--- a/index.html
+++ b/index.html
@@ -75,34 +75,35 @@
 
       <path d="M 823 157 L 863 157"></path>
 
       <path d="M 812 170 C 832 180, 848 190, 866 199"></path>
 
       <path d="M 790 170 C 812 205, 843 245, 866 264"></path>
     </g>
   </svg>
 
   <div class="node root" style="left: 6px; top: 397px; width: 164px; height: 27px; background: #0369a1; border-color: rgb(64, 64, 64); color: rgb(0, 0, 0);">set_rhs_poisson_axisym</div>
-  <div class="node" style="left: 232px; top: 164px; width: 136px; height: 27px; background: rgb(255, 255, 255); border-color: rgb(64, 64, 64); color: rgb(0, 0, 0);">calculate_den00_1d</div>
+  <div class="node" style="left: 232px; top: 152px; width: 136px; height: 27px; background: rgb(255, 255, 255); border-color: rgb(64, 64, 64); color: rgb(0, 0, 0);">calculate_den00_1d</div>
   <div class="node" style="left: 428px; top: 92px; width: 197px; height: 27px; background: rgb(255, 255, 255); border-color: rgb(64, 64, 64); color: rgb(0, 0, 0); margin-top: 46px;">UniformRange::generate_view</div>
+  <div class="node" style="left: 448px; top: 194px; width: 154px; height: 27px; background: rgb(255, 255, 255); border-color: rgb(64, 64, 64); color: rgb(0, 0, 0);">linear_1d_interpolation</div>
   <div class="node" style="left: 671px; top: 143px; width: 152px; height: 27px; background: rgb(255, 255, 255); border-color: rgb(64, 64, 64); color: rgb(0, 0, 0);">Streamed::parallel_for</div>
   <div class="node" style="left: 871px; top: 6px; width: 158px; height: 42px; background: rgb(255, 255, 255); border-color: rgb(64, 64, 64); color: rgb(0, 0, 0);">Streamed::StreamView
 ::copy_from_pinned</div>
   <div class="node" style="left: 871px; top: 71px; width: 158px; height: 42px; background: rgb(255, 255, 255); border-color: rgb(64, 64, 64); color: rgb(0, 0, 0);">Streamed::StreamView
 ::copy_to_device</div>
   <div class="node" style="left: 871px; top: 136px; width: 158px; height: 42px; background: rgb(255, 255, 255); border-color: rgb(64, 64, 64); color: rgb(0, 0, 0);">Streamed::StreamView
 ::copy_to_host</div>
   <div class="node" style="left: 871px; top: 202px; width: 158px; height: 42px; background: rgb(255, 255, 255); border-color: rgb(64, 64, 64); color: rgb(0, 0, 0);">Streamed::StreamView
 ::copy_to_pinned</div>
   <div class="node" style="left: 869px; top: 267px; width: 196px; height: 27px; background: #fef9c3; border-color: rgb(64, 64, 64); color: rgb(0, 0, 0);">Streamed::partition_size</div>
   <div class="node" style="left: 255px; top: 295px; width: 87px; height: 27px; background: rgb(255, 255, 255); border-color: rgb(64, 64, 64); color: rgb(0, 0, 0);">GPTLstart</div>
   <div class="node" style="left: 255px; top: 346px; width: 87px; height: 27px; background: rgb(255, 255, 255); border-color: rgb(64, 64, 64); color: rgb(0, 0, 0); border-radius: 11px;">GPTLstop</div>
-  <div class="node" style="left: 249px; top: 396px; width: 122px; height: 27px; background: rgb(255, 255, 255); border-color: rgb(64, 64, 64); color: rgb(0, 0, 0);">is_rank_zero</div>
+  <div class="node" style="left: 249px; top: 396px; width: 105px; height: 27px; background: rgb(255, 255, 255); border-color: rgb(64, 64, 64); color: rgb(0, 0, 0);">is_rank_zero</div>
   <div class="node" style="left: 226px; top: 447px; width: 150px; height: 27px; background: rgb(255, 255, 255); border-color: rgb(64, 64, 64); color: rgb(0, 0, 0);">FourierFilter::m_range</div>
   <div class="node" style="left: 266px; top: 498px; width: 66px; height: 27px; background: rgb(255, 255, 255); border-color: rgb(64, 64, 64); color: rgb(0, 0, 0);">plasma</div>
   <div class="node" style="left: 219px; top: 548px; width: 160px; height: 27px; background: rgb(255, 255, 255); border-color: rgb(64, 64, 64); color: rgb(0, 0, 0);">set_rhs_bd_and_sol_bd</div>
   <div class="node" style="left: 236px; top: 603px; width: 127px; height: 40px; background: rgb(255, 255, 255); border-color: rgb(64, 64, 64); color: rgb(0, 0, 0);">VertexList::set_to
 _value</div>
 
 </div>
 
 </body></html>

* * *

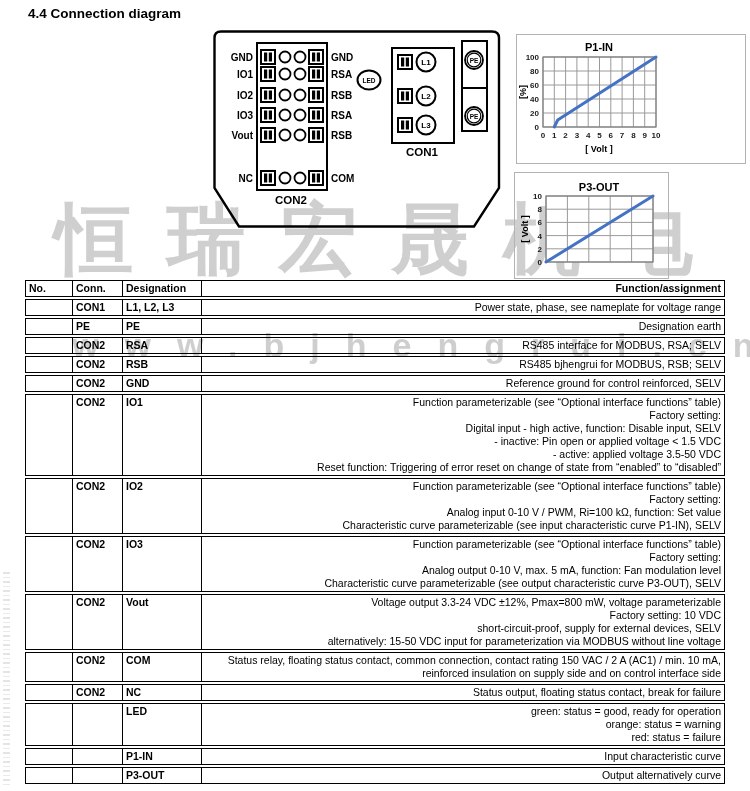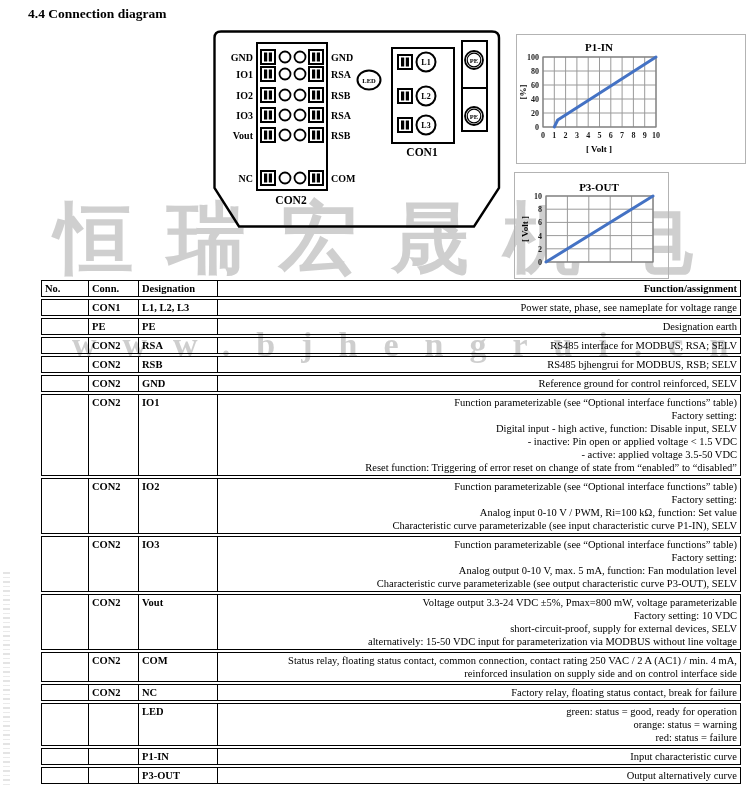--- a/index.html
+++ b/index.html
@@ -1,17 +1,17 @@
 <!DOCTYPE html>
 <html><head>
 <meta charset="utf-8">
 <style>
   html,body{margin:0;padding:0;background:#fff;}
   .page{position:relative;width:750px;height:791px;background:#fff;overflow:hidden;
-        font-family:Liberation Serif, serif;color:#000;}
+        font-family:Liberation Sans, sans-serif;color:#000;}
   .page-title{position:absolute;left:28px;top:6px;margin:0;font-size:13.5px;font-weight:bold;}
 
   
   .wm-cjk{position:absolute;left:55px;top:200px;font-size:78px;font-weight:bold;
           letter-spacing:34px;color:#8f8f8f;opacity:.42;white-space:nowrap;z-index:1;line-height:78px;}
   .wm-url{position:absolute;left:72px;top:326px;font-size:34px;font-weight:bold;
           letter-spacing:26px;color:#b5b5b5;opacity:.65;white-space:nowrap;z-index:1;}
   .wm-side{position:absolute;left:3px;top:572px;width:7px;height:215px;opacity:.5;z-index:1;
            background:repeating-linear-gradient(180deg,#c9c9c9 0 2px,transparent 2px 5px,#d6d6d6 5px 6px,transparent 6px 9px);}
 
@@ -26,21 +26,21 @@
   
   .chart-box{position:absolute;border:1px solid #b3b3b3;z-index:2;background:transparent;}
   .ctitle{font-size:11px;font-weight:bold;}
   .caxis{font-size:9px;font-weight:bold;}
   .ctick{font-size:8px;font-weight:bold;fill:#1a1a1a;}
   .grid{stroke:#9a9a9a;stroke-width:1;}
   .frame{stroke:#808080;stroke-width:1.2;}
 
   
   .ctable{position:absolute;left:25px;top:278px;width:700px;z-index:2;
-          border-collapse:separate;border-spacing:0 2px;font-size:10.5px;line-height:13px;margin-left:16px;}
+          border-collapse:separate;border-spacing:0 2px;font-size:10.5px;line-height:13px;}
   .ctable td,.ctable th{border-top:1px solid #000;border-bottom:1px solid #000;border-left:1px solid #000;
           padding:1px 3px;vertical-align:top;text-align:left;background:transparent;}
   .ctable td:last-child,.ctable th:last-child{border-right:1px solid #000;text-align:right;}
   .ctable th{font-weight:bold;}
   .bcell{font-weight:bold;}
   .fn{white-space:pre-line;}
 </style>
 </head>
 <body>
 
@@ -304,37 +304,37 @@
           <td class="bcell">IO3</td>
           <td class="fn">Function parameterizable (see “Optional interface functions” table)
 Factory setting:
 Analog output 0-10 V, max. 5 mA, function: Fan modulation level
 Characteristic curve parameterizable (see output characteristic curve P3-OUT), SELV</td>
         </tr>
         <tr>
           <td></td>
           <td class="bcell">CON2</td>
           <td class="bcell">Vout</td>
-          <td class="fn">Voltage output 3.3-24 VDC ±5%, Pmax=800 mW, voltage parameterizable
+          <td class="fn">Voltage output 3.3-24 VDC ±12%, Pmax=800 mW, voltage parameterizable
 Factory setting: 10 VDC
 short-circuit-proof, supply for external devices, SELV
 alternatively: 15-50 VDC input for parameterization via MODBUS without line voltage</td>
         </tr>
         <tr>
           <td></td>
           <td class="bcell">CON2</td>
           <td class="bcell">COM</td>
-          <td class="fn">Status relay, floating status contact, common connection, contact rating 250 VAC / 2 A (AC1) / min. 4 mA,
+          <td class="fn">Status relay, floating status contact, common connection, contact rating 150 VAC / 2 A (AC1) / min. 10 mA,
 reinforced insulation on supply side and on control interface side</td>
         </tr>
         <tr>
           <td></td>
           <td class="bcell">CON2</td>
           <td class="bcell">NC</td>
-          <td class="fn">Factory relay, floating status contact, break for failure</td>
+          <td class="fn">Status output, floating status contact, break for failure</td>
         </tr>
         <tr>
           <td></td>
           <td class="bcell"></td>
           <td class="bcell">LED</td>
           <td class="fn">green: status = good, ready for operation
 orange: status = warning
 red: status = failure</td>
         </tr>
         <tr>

--

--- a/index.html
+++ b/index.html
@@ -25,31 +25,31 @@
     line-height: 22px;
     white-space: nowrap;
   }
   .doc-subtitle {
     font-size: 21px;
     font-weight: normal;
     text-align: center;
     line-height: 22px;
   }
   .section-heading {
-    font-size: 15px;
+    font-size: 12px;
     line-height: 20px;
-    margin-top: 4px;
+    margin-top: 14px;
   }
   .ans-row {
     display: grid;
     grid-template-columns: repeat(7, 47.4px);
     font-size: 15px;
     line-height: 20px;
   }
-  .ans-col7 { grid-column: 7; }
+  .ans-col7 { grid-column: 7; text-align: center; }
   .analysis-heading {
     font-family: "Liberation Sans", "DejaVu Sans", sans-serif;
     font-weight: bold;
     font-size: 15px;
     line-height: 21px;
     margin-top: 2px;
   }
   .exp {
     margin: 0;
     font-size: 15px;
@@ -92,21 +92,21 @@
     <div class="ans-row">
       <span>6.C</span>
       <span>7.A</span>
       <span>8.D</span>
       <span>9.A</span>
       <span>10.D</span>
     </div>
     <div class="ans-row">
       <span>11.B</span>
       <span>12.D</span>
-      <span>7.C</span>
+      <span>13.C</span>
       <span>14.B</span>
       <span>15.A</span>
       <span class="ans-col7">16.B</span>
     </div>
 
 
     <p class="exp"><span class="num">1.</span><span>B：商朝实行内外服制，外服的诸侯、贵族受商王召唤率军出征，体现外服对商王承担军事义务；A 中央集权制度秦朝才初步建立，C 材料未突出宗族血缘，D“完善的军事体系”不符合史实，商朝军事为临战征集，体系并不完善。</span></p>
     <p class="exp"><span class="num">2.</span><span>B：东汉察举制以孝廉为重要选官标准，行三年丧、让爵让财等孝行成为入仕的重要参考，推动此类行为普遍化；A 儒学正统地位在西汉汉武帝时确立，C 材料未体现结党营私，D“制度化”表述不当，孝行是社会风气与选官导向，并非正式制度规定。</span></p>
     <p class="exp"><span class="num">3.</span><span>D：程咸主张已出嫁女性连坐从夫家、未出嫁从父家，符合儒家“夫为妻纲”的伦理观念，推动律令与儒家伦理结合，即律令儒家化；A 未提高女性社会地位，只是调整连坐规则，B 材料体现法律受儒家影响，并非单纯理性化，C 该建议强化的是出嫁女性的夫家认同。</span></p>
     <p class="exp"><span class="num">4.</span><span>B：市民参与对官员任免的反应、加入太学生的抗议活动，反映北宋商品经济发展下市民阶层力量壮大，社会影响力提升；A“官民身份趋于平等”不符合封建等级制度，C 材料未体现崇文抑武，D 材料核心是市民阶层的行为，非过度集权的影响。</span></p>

# [Problem to solve]
Answer with one number, namely how many lines of the material hold the string "opacity".

# [Task result]
3